[Start of section]

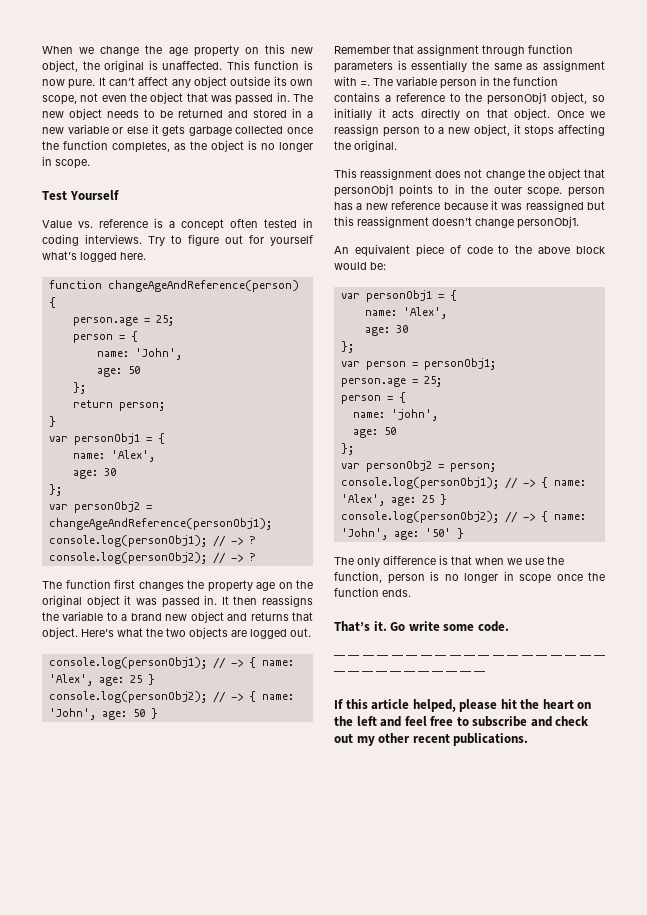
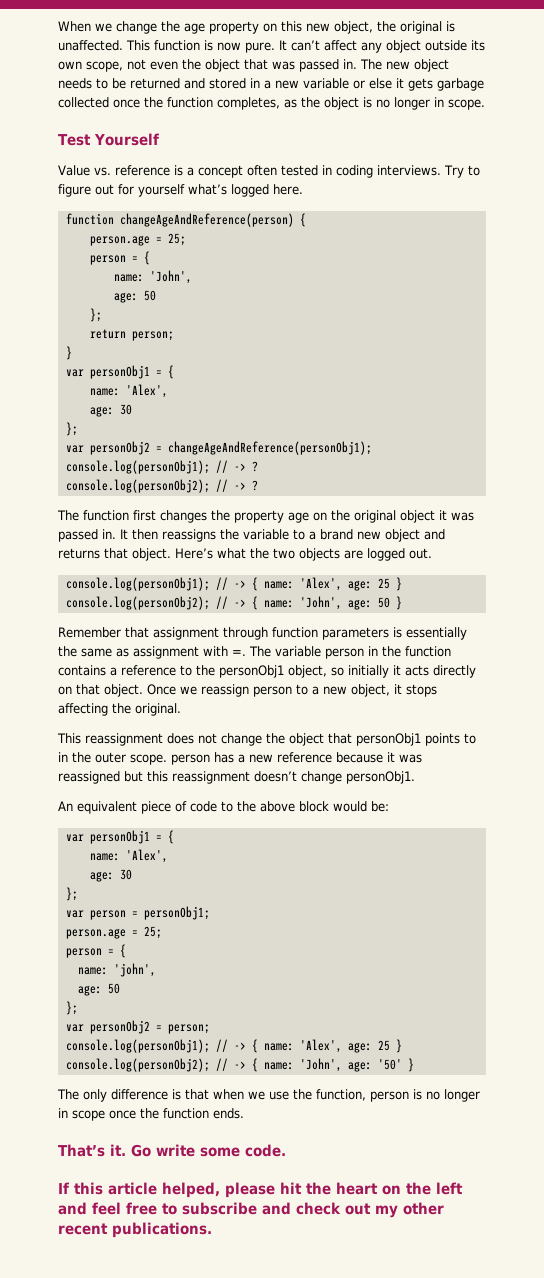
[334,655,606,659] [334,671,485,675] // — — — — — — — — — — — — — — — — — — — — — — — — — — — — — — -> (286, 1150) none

[End of section]
[Start of section]

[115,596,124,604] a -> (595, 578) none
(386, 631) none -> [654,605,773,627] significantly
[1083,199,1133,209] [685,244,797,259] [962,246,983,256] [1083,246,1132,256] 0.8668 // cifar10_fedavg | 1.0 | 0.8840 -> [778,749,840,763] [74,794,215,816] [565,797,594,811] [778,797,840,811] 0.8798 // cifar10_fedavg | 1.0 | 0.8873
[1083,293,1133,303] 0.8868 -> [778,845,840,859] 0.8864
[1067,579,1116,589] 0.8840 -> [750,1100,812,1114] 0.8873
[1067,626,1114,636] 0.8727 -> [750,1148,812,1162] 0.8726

[End of section]

» **Work order**
The answer must be every line from the records above that contains the word "none", copied in full.

» **Reply**
[334,655,606,659] [334,671,485,675] // — — — — — — — — — — — — — — — — — — — — — — — — — — — — — — -> (286, 1150) none
[115,596,124,604] a -> (595, 578) none
(386, 631) none -> [654,605,773,627] significantly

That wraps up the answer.